TASK DESCRIPTION: Please tally the lines below that contain the word "schedule" and reply with the total alone.

Code change snippets:
Content starts
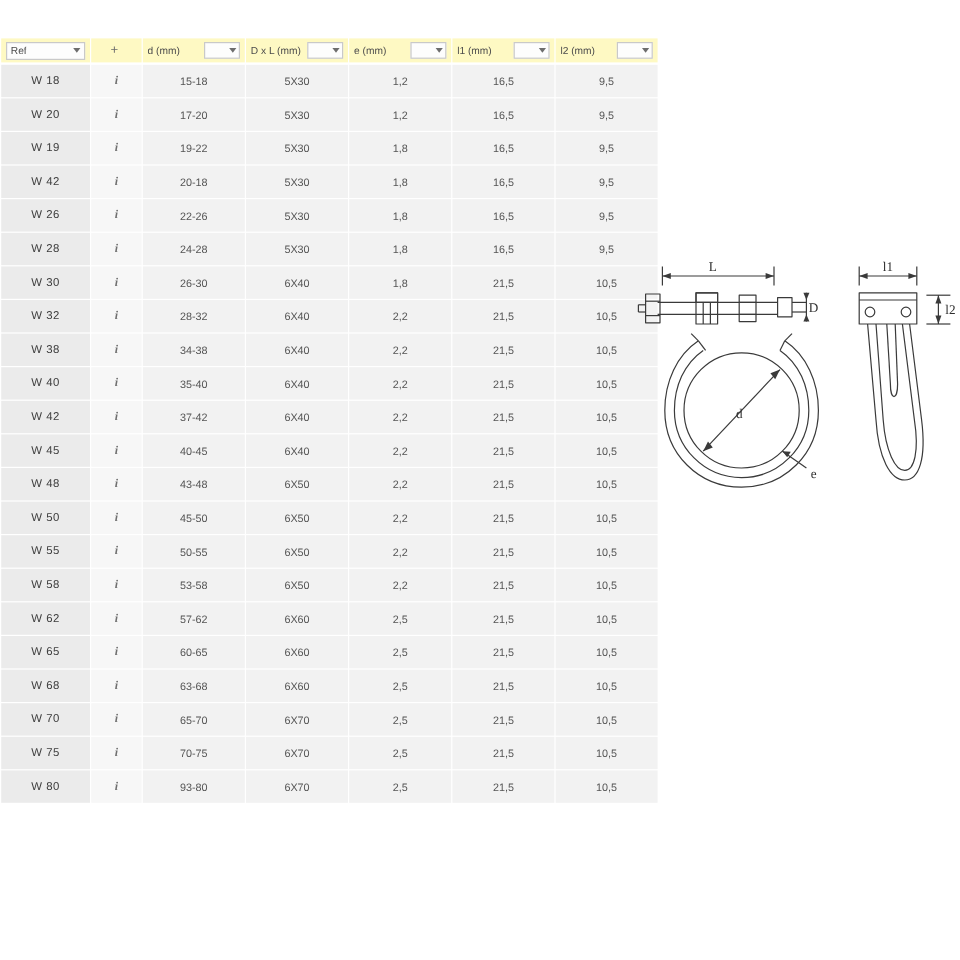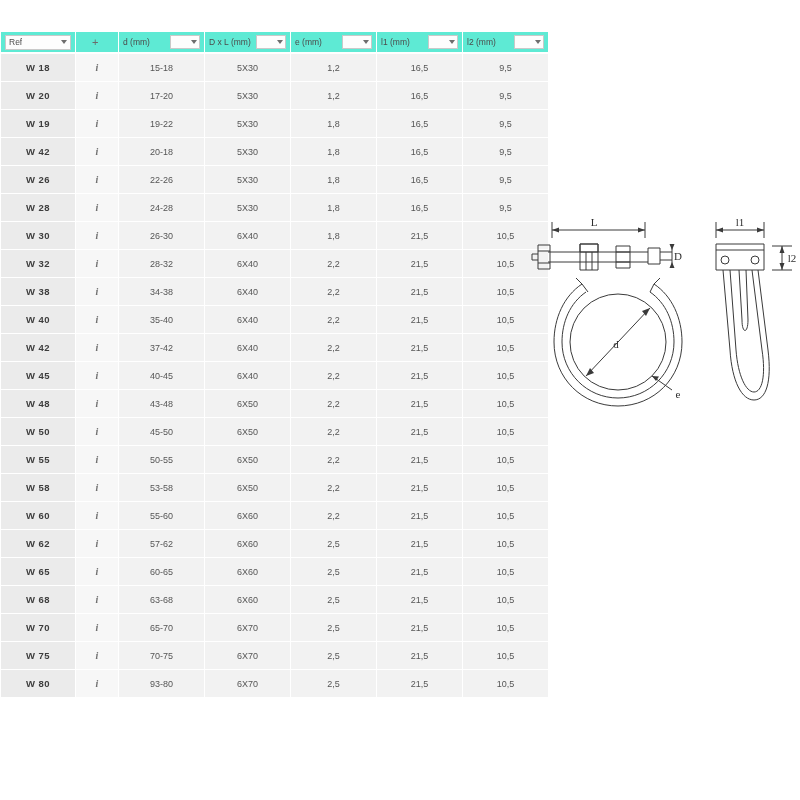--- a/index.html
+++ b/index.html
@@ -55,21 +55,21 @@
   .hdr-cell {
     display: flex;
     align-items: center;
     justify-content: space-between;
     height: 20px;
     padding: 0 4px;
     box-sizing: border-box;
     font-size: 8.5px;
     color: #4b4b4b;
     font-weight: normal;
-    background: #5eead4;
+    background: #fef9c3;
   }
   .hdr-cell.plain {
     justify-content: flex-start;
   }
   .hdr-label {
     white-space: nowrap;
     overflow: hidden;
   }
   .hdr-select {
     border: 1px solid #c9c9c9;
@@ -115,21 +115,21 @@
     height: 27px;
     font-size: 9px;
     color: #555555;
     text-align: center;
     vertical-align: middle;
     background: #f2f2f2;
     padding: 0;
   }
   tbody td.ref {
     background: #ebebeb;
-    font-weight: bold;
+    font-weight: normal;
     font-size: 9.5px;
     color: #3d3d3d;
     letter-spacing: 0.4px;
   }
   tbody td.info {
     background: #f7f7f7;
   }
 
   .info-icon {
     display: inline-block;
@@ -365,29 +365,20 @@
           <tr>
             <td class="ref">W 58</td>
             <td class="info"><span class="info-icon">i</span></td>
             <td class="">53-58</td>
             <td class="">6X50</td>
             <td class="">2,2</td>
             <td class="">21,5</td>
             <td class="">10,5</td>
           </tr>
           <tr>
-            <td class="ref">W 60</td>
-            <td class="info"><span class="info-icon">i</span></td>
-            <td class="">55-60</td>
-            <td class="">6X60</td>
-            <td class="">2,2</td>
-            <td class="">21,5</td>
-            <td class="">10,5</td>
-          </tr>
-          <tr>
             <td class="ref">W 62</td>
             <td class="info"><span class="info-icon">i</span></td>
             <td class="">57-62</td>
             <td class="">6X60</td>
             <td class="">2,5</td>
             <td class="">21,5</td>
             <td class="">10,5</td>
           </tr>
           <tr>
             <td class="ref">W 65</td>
Content ends
Content starts
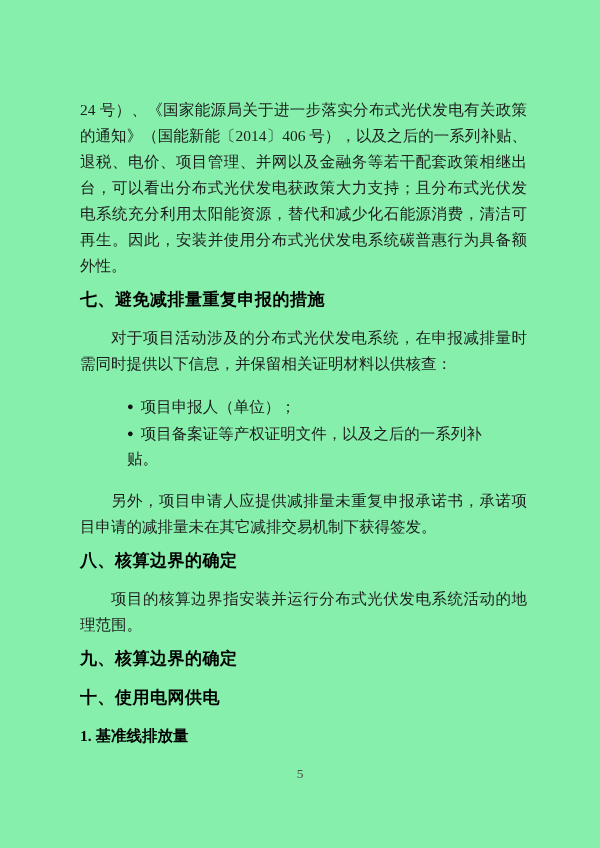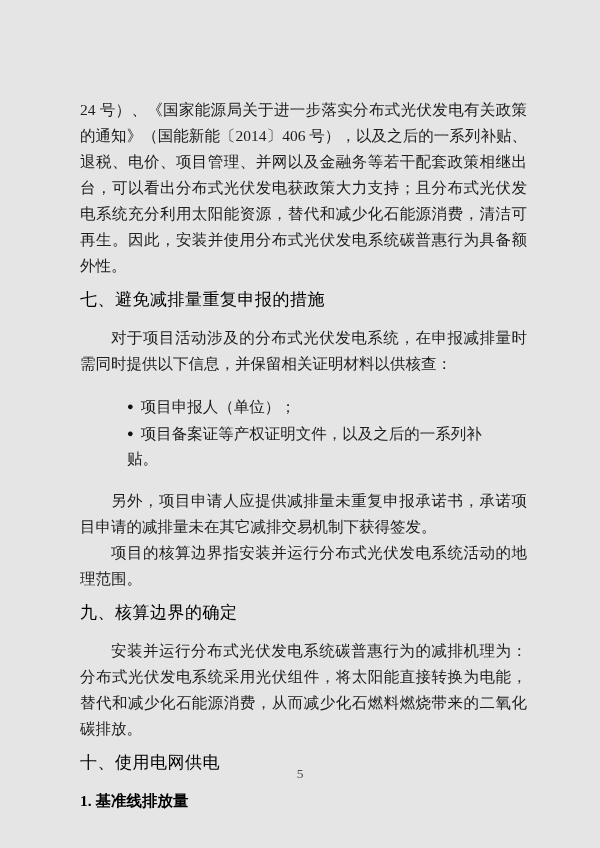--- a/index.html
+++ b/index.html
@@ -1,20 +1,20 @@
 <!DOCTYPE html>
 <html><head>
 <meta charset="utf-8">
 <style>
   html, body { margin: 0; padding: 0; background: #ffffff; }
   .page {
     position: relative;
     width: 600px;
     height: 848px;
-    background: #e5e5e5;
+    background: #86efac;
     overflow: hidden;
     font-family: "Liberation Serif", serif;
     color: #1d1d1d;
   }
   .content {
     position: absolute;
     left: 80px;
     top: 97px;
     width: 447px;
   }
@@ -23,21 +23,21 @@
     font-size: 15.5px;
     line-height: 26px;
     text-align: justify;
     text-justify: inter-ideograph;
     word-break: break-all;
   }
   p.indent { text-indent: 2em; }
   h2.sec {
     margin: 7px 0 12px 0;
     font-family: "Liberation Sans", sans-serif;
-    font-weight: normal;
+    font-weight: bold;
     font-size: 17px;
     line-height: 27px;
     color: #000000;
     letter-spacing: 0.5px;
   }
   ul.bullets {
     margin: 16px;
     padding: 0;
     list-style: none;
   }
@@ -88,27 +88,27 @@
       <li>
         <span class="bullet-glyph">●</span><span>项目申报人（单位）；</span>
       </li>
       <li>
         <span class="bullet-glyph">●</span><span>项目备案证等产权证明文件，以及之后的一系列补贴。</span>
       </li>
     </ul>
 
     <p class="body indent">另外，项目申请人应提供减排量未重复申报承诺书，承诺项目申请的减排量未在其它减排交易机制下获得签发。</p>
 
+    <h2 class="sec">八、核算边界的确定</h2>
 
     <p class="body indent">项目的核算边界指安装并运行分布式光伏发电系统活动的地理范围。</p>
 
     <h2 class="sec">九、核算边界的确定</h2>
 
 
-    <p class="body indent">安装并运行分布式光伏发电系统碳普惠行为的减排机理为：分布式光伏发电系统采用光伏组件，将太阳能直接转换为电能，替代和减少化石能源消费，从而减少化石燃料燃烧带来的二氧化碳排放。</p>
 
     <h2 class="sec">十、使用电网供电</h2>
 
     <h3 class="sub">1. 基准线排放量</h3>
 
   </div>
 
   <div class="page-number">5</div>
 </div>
Content ends
Content starts
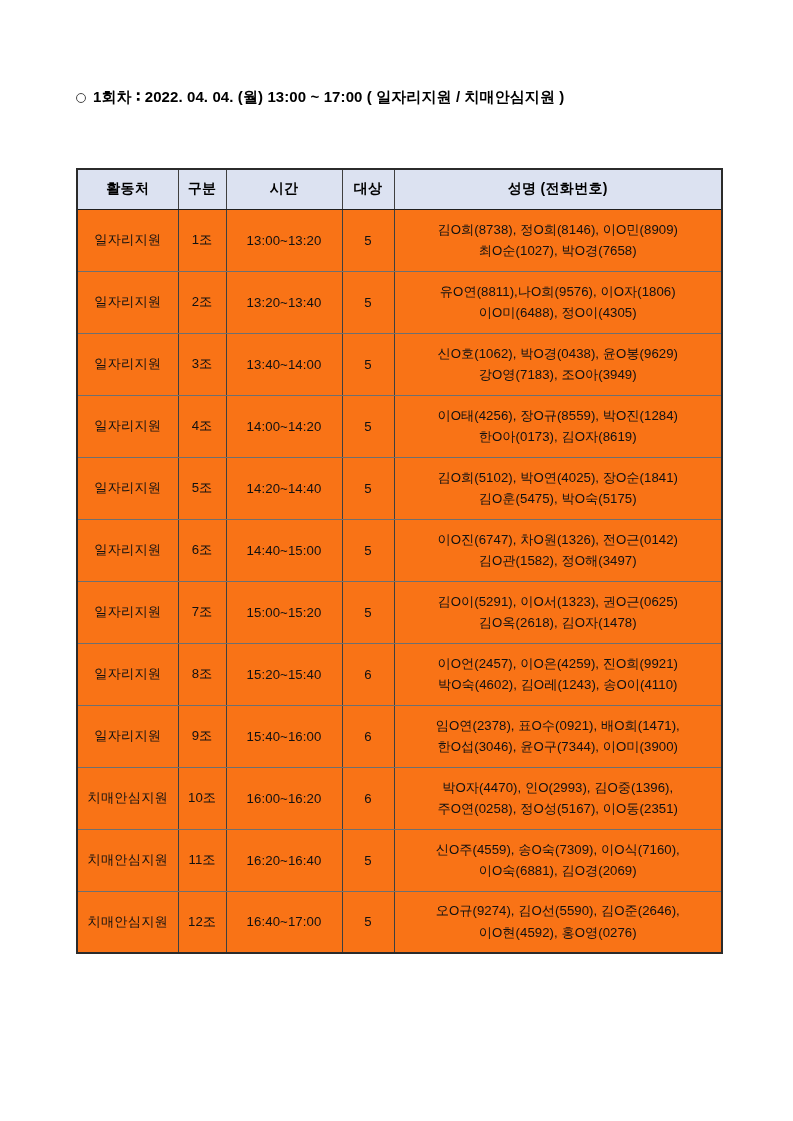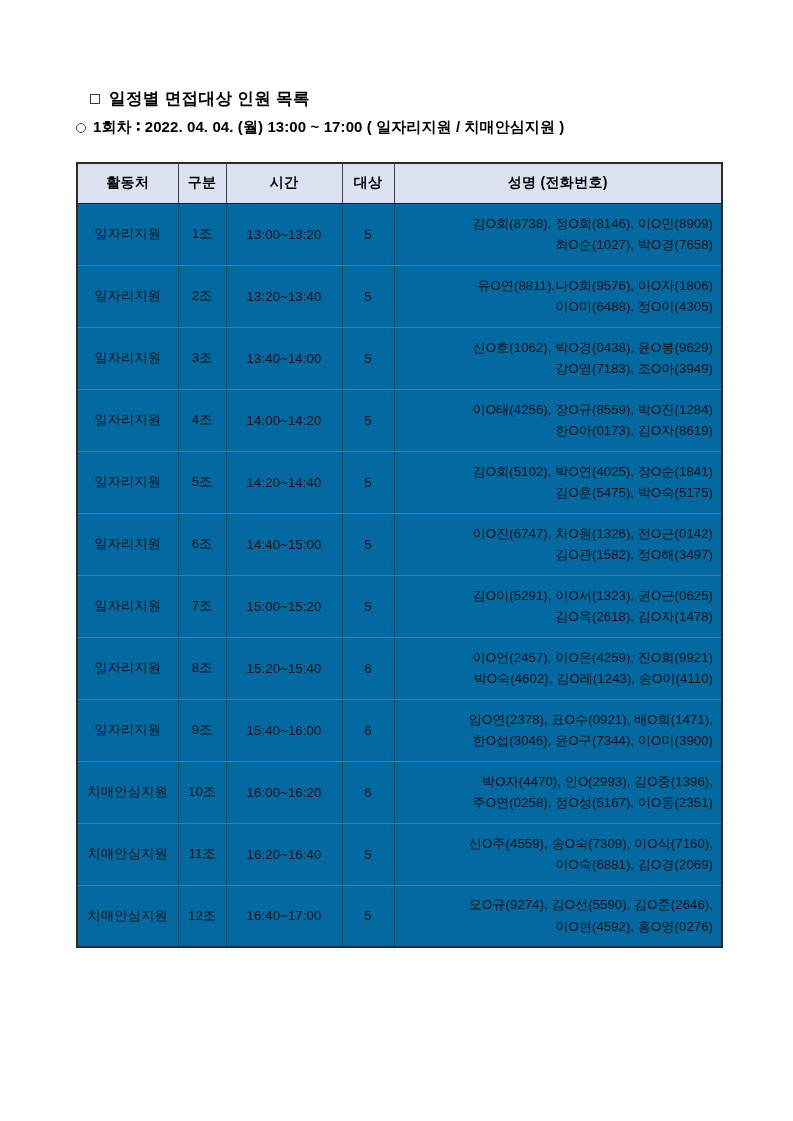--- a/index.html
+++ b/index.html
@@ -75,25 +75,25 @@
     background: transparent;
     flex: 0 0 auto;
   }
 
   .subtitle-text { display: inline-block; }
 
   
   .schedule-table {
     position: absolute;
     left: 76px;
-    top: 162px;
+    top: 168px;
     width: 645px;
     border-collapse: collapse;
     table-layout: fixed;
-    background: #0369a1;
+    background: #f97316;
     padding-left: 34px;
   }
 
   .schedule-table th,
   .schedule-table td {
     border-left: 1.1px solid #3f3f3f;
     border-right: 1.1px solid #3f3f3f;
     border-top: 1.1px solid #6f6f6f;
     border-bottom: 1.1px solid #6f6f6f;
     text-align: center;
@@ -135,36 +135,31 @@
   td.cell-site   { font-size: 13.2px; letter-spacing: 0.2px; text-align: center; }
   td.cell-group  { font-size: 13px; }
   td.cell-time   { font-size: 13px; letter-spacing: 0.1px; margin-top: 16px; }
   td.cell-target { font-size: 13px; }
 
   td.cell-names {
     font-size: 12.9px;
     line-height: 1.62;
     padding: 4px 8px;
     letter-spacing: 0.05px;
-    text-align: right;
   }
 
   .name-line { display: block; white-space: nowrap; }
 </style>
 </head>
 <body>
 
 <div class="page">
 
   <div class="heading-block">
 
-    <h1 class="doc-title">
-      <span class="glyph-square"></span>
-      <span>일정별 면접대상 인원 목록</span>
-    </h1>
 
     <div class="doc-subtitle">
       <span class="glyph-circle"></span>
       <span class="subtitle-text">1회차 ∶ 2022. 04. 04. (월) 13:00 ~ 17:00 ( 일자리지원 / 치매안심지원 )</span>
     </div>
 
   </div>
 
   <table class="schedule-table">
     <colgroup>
Content ends
SOLVED PROBLEM: 4